_EXERCISE INPUTS_.
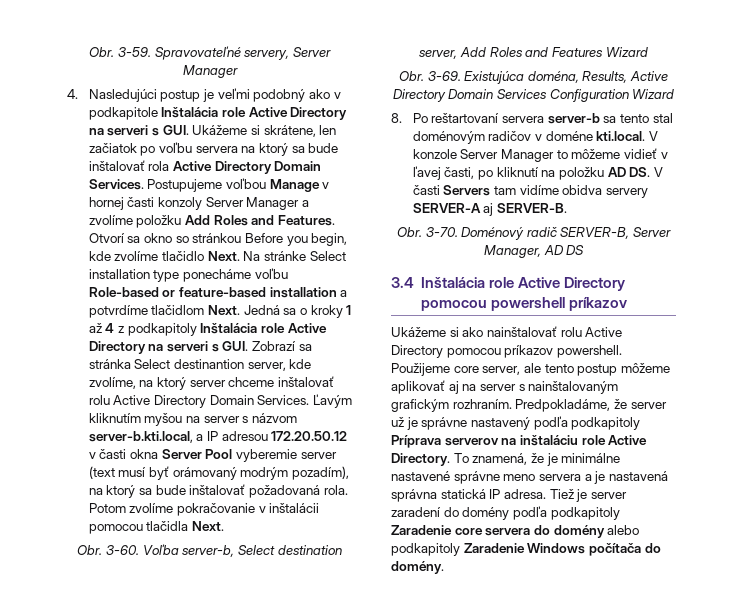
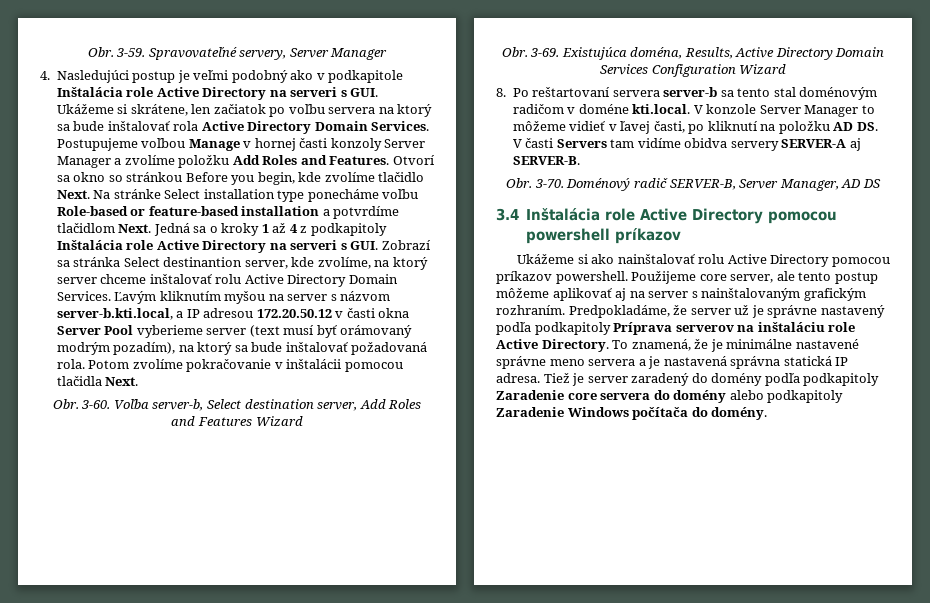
- Ľavým kliknutím myšou na server s názvom server-b.kti.local, a IP adresou 172.20.50.12 v časti okna Server Pool vyberemie server (text musí byť orámovaný modrým pozadím), na ktorý sa bude inštalovať požadovaná rola.
+ Ľavým kliknutím myšou na server s názvom server-b.kti.local, a IP adresou 172.20.50.12 v časti okna Server Pool vyberieme server (text musí byť orámovaný modrým pozadím), na ktorý sa bude inštalovať požadovaná rola.
- 8. Po reštartovaní servera server-b sa tento stal doménovým radičov v doméne kti.local. V konzole Server Manager to môžeme vidieť v ľavej časti, po kliknutí na položku AD DS. V časti Servers tam vidíme obidva servery SERVER-A aj SERVER-B.
+ 8. Po reštartovaní servera server-b sa tento stal doménovým radičom v doméne kti.local. V konzole Server Manager to môžeme vidieť v ľavej časti, po kliknutí na položku AD DS. V časti Servers tam vidíme obidva servery SERVER-A aj SERVER-B.
- Tiež je server zaradení do domény podľa podkapitoly Zaradenie core servera do domény alebo podkapitoly Zaradenie Windows počítača do domény.
+ Tiež je server zaradený do domény podľa podkapitoly Zaradenie core servera do domény alebo podkapitoly Zaradenie Windows počítača do domény.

_TASK_. Would you return the whole listing exactly, without the pictures?

_EXERCISE ANSWER_.
- Ľavým kliknutím myšou na server s názvom server-b.kti.local, a IP adresou 172.20.50.12 v časti okna Server Pool vyberemie server (text musí byť orámovaný modrým pozadím), na ktorý sa bude inštalovať požadovaná rola.
+ Ľavým kliknutím myšou na server s názvom server-b.kti.local, a IP adresou 172.20.50.12 v časti okna Server Pool vyberieme server (text musí byť orámovaný modrým pozadím), na ktorý sa bude inštalovať požadovaná rola.
- 8. Po reštartovaní servera server-b sa tento stal doménovým radičov v doméne kti.local. V konzole Server Manager to môžeme vidieť v ľavej časti, po kliknutí na položku AD DS. V časti Servers tam vidíme obidva servery SERVER-A aj SERVER-B.
+ 8. Po reštartovaní servera server-b sa tento stal doménovým radičom v doméne kti.local. V konzole Server Manager to môžeme vidieť v ľavej časti, po kliknutí na položku AD DS. V časti Servers tam vidíme obidva servery SERVER-A aj SERVER-B.
- Tiež je server zaradení do domény podľa podkapitoly Zaradenie core servera do domény alebo podkapitoly Zaradenie Windows počítača do domény.
+ Tiež je server zaradený do domény podľa podkapitoly Zaradenie core servera do domény alebo podkapitoly Zaradenie Windows počítača do domény.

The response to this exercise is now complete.